#### TRY IT:
Return all the lines below exactly. Any picture among them is omitted.

'''

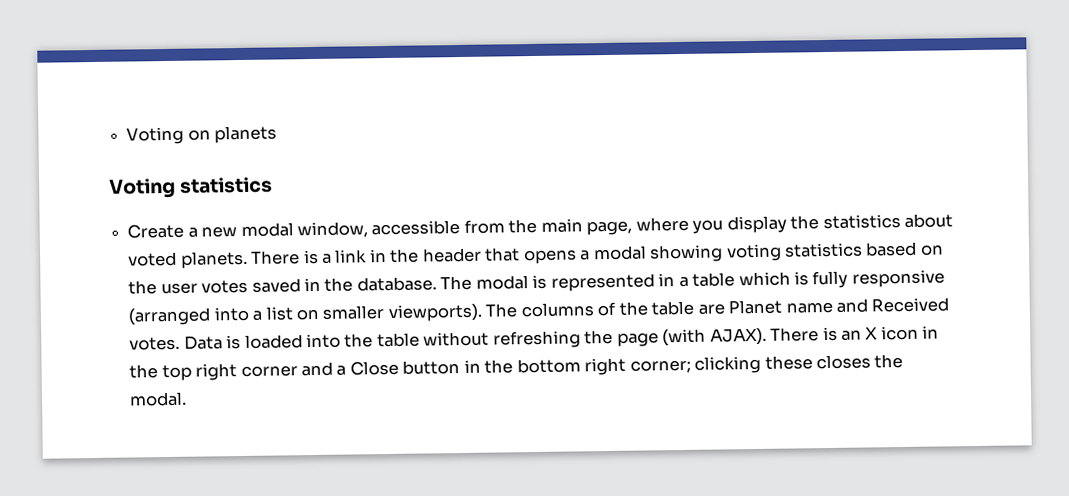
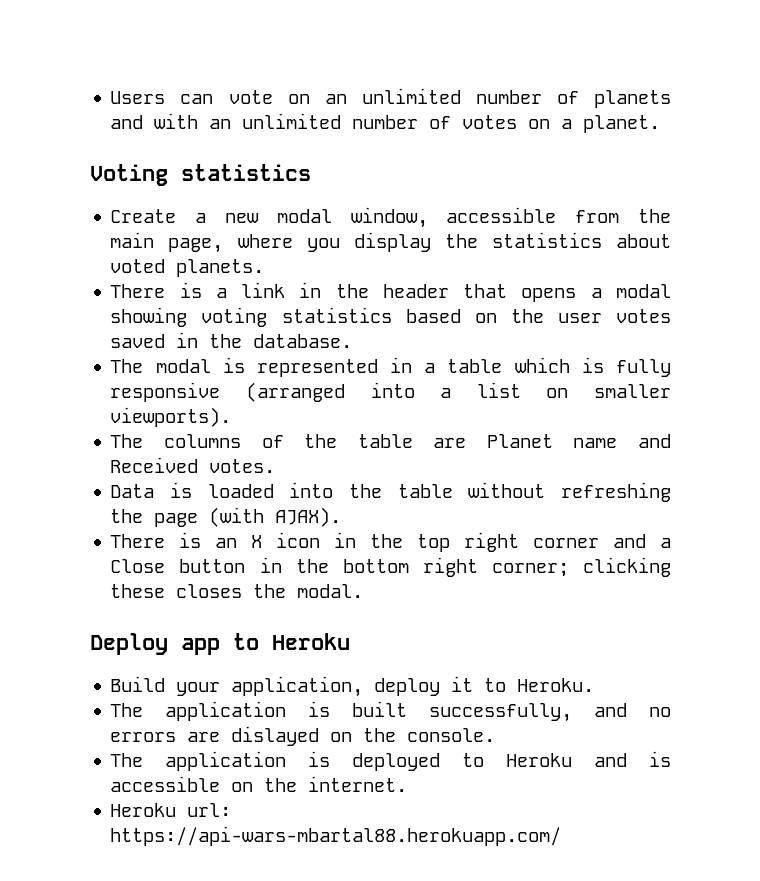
[126,125,278,145] Voting on planets -> [110,88,671,108] [110,113,661,133] Users can vote on an unlimited number of planets and with an unlimited number of votes on a planet.
(248, 259) none -> (265, 268) //
(437, 284) none -> (353, 341) //
(482, 313) none -> (232, 417) //
(181, 343) none -> (276, 466) //
(767, 336) none -> (342, 517) //
(188, 399) none -> [90,633,350,655] [110,676,595,697] [110,701,671,722] [110,726,496,746] [110,751,671,771] [110,776,408,792] [110,803,232,817] [110,826,562,846] // Deploy app to Heroku // Build your application, deploy it to Heroku. // The application is built successfully, and no errors are dislayed on the console. // The application is deployed to Heroku and is accessible on the internet. // Heroku url: https://api-wars-mbartal88.herokuapp.com/

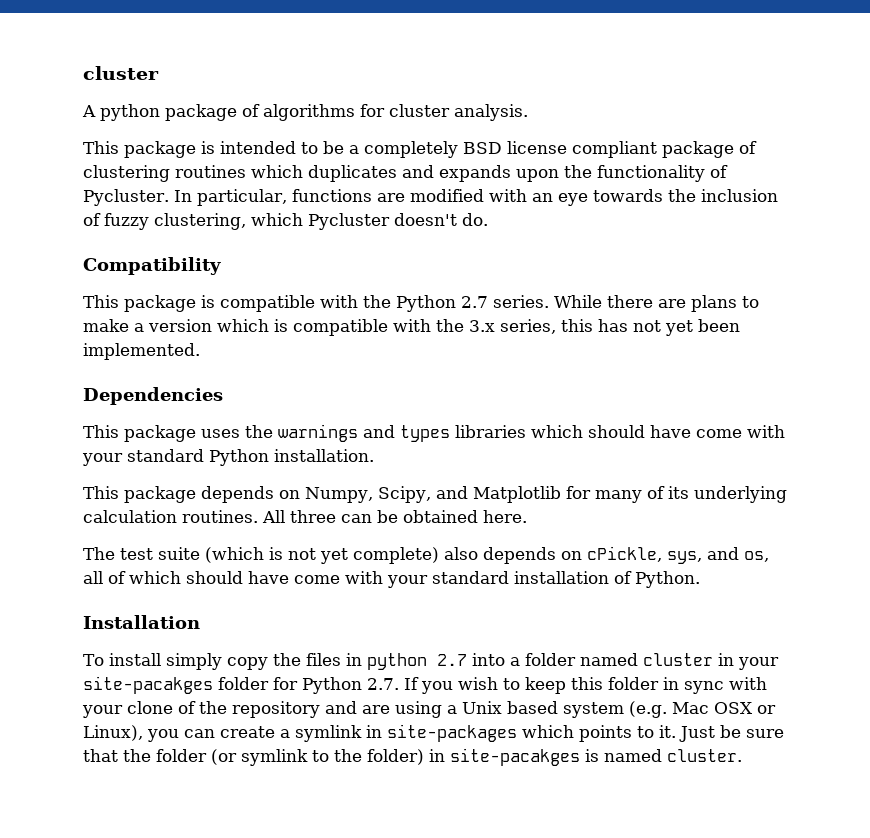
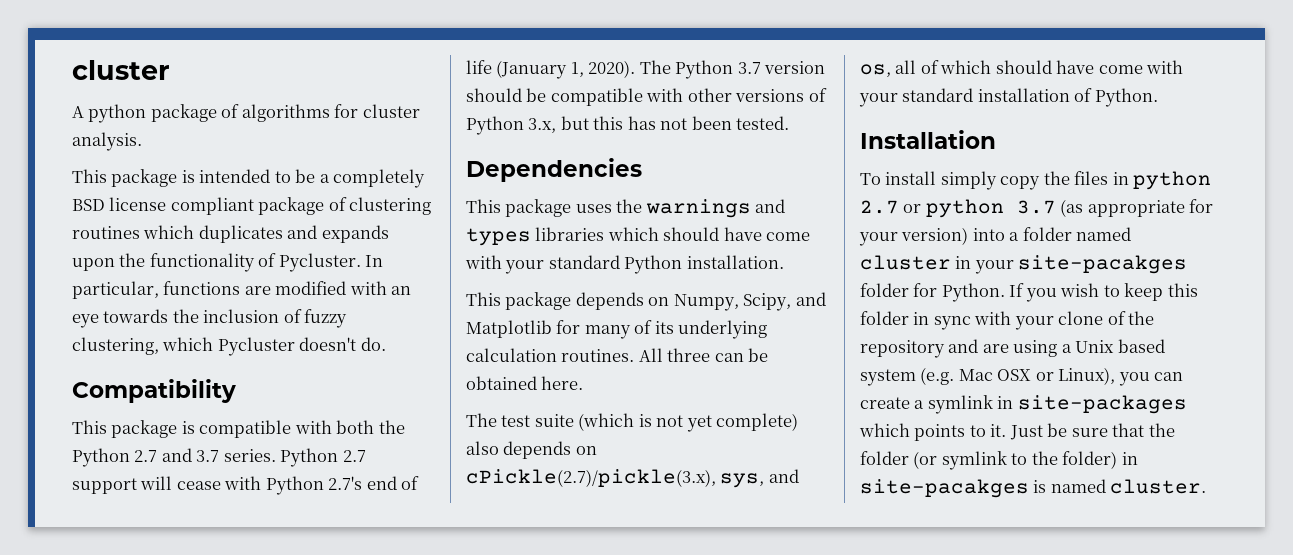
(358, 301) none -> [336,420,375,434] both
[493,295,759,312] [83,319,740,336] [83,343,200,360] series. While there are plans to make a version which is compatible with the 3.x series, this has not yet been implemented. -> [161,448,366,467] [72,476,420,495] [466,60,826,79] [466,88,827,106] [466,116,790,135] and 3.7 series. Python 2.7 support will cease with Python 2.7's end of life (January 1, 2020). The Python 3.7 version should be compatible with other versions of Python 3.x, but this has not been tested.
[587,546,662,562] cPickle, -> [466,469,716,487] cPickle(2.7)/pickle(3.x),
(467, 660) none -> [903,199,1214,218] [859,227,969,246] or python 3.7 (as appropriate for your version)
[302,677,399,694] Python 2.7. -> [941,283,1005,302] Python.

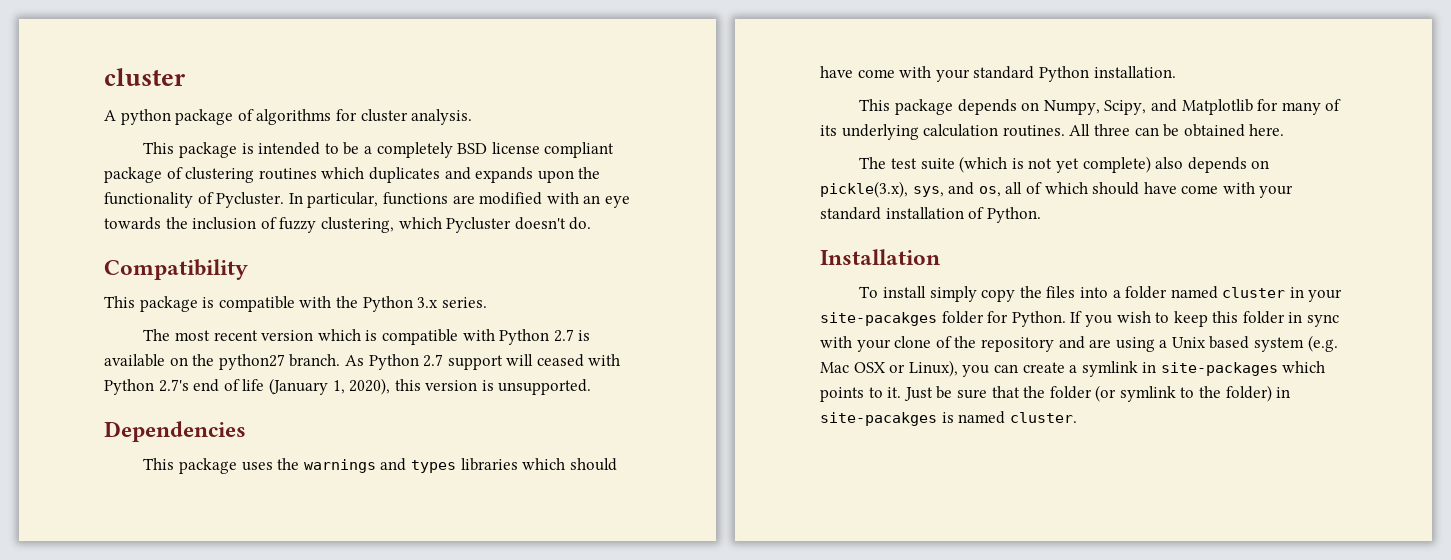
[336,420,375,434] both -> (332, 302) none
[134,448,276,462] 2.7 and 3.7 series. -> [417,297,487,308] [143,329,591,345] [104,354,364,370] 3.x series. // The most recent version which is compatible with Python 2.7 is available on the python27 branch. As
[176,481,221,490] cease -> [536,354,584,367] ceased
[588,60,826,79] [466,88,827,106] [466,116,790,135] 2020). The Python 3.7 version should be compatible with other versions of Python 3.x, but this has not been tested. -> [349,378,592,395] 2020), this version is unsupported.
[466,469,716,487] cPickle(2.7)/pickle(3.x), -> [820,181,908,198] pickle(3.x),
[1112,171,1212,190] [860,199,1214,218] [859,227,969,246] in python 2.7 or python 3.7 (as appropriate for your version) -> (1076, 292) none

'''

#### EXPECTED OUTPUT:
[126,125,278,145] Voting on planets -> [110,88,671,108] [110,113,661,133] Users can vote on an unlimited number of planets and with an unlimited number of votes on a planet.
(248, 259) none -> (265, 268) //
(437, 284) none -> (353, 341) //
(482, 313) none -> (232, 417) //
(181, 343) none -> (276, 466) //
(767, 336) none -> (342, 517) //
(188, 399) none -> [90,633,350,655] [110,676,595,697] [110,701,671,722] [110,726,496,746] [110,751,671,771] [110,776,408,792] [110,803,232,817] [110,826,562,846] // Deploy app to Heroku // Build your application, deploy it to Heroku. // The application is built successfully, and no errors are dislayed on the console. // The application is deployed to Heroku and is accessible on the internet. // Heroku url: https://api-wars-mbartal88.herokuapp.com/

(358, 301) none -> [336,420,375,434] both
[493,295,759,312] [83,319,740,336] [83,343,200,360] series. While there are plans to make a version which is compatible with the 3.x series, this has not yet been implemented. -> [161,448,366,467] [72,476,420,495] [466,60,826,79] [466,88,827,106] [466,116,790,135] and 3.7 series. Python 2.7 support will cease with Python 2.7's end of life (January 1, 2020). The Python 3.7 version should be compatible with other versions of Python 3.x, but this has not been tested.
[587,546,662,562] cPickle, -> [466,469,716,487] cPickle(2.7)/pickle(3.x),
(467, 660) none -> [903,199,1214,218] [859,227,969,246] or python 3.7 (as appropriate for your version)
[302,677,399,694] Python 2.7. -> [941,283,1005,302] Python.

[336,420,375,434] both -> (332, 302) none
[134,448,276,462] 2.7 and 3.7 series. -> [417,297,487,308] [143,329,591,345] [104,354,364,370] 3.x series. // The most recent version which is compatible with Python 2.7 is available on the python27 branch. As
[176,481,221,490] cease -> [536,354,584,367] ceased
[588,60,826,79] [466,88,827,106] [466,116,790,135] 2020). The Python 3.7 version should be compatible with other versions of Python 3.x, but this has not been tested. -> [349,378,592,395] 2020), this version is unsupported.
[466,469,716,487] cPickle(2.7)/pickle(3.x), -> [820,181,908,198] pickle(3.x),
[1112,171,1212,190] [860,199,1214,218] [859,227,969,246] in python 2.7 or python 3.7 (as appropriate for your version) -> (1076, 292) none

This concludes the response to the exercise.